Going back a bit further in time, the presence of televisions in homes across the USA only became commonplace in the 1950’s, and was, at that time, the primary medium for influencing public opinion, with newspapers a close second. Prior to WWII, the invention and usage of the telegraph took place in the 1830’s and 1840’s, and radio communications came later in the 1890’s. These inventions revolutionized long-distance communications of the day, which previously took place over much longer periods of time.

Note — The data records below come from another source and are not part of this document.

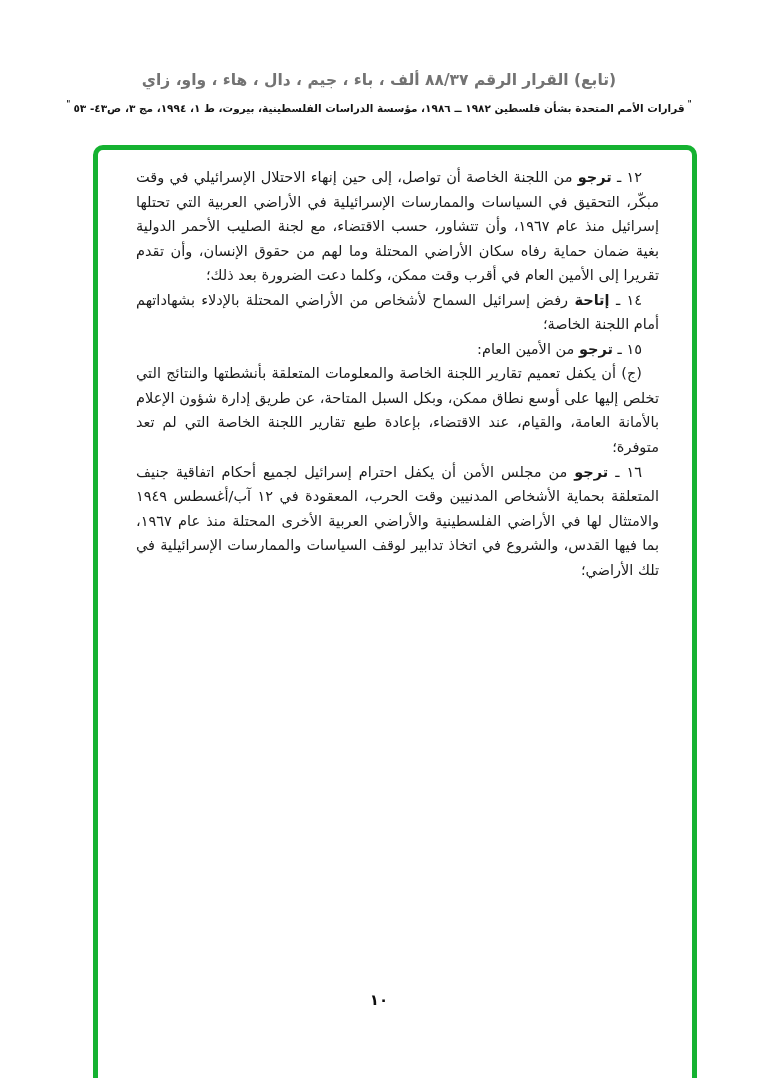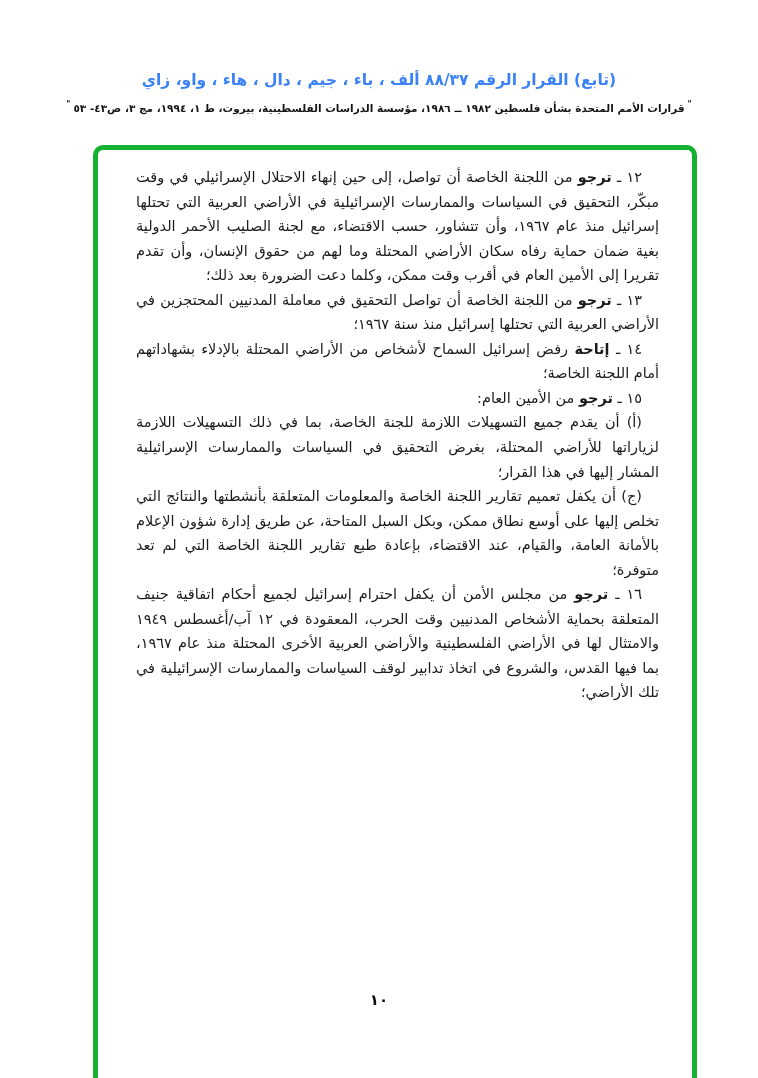"(تابع) القرار الرقم ٨٨/٣٧ ألف" .page-title { color: #3b82f6 -> #737373 }
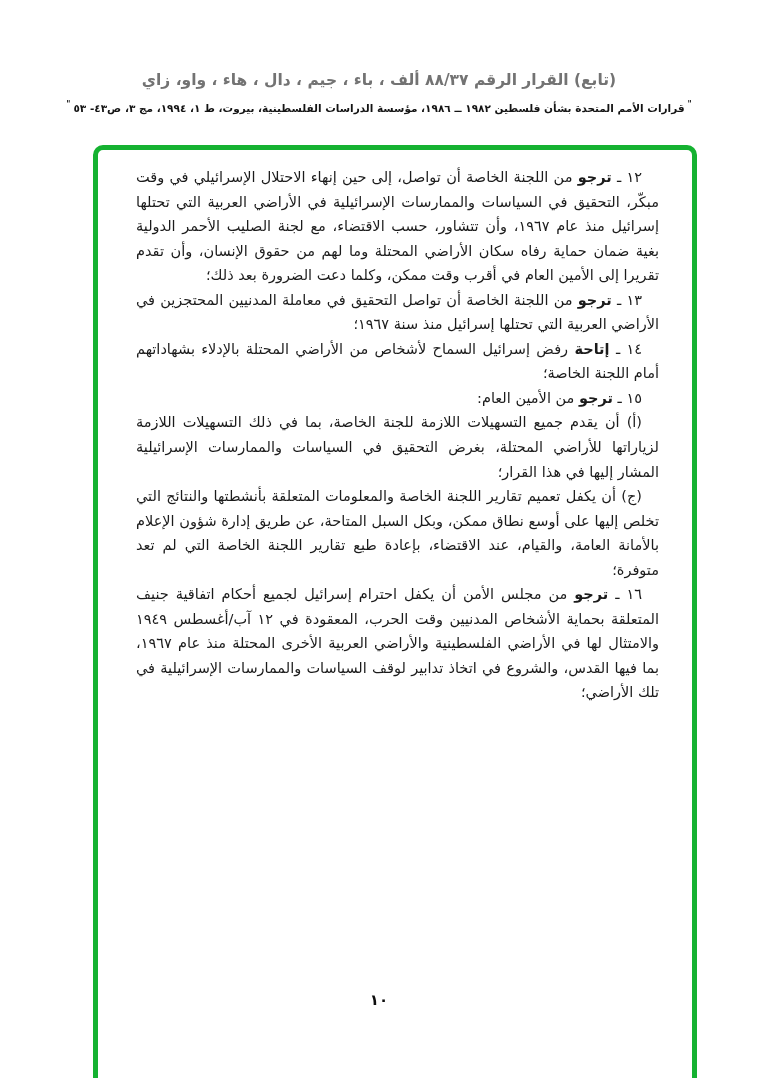"١٣ ـ ترجو من اللجنة" p.para { html: <p><span>١٣</span> <span>ـ</span> <span>ترجو</span> <span>من اللجنة الخاصة أن تواصل التحقيق في معاملة المدنيين المحتجزين في الأراضي العربية التي تحتلها إسرائيل منذ سنة ١٩٦٧؛</span></p> -> none }
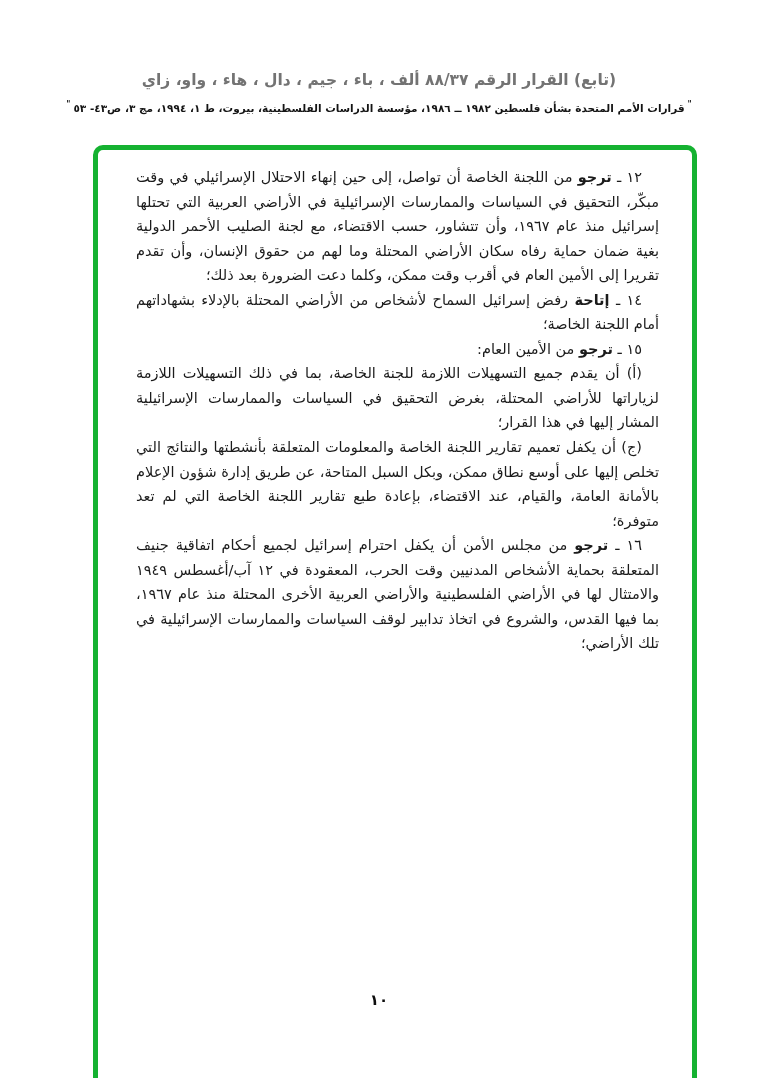"(أ) أن يقدم جميع التسهيلات" p.para { html: <p><span>(أ)</span> <span>أن يقدم جميع التسهيلات اللازمة للجنة الخاصة، بما في ذلك التسهيلات اللازمة لزياراتها للأراضي المحتلة، بغرض التحقيق في السياسات والممارسات الإسرائيلية المشار إليها في هذا القرار؛</span></p> -> none }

Within the time frame of the establishment of the independence of what would become the “United States of America,” writing letters or conducting any sort of regular correspondence between individuals took weeks or months to send, be received, and for the recipient to respond. Communicating with individuals overseas in England or France was only possible by placing your correspondence on a boat heading that way, and news of any kind was painfully slow in arriving and being dispersed out into the world-at-large.
There was no formal highway or railway system. You rode a horse or hired a carriage to travel whatever distance you needed to go. At Monticello, the famous home of Thomas Jefferson, when anyone was invited or expected to visit, they had to plan weeks in advance, and no guest could be expected to stay less than a week or so. Travel was an onerous endeavor for anyone needing to arrive anywhere with any urgency.
Imagine the logistical challenge faced by both the British and the American militaries to marshal their forces for battle, slogging their way through largely unchartered terrain, with no well-established roadways or knowledge of which route might best be chosen. It’s a wonder at all that our country was able to get itself off the ground under such daunting conditions, and other urgent matters like healthcare, education, commerce, social interactions, and the necessity of conducting the foundational financial operations of such a large organization must have been exponentially more difficult given the state of the world at that time.
We take so much for granted these days as we travel with relative ease, flying large distances to nearly any destination in a matter of hours; driving our cars and assorted other vehicles to places even hundreds of miles away in a day or two. I can communicate with anyone interested in receiving such communication instantly just about anywhere in the world.
I can speak to and see each of my family members simultaneously, regardless of their location, as long as they have internet access, and before long, depending on the affordability and widespread availability of recent technological innovations, it’s likely we may eventually be able to enjoy a virtual reality experience of sitting next to them in real time.
There are a number of options in this regard which exist already that are not widely available, but which can mostly be accessed by those with sufficient resources and relevant knowledge of how to access them. Eventually, it will likely be as common to possess such technology in the future as owning a cell phone is today, and people may one day look back at our options for communication in our “modern” society in the 21st century and muse about how quaint it was to push buttons and swipe screens on one of those “old-fashioned communicators.”
As always, the future holds enormous promise and potential for both progress and difficulty, and it is really up to us which option holds sway in the main. I suspect that the choices we make in the near future will have lasting effects that may be even more difficult to mitigate unless we begin to take the time to consider the broad scope of ideas and efforts made by our ancestors to resolve and build upon, what were for them, serial struggles and daunting difficulties.
With best wishes for a prosperous and healthy new year to all my subscribers and readers…John H.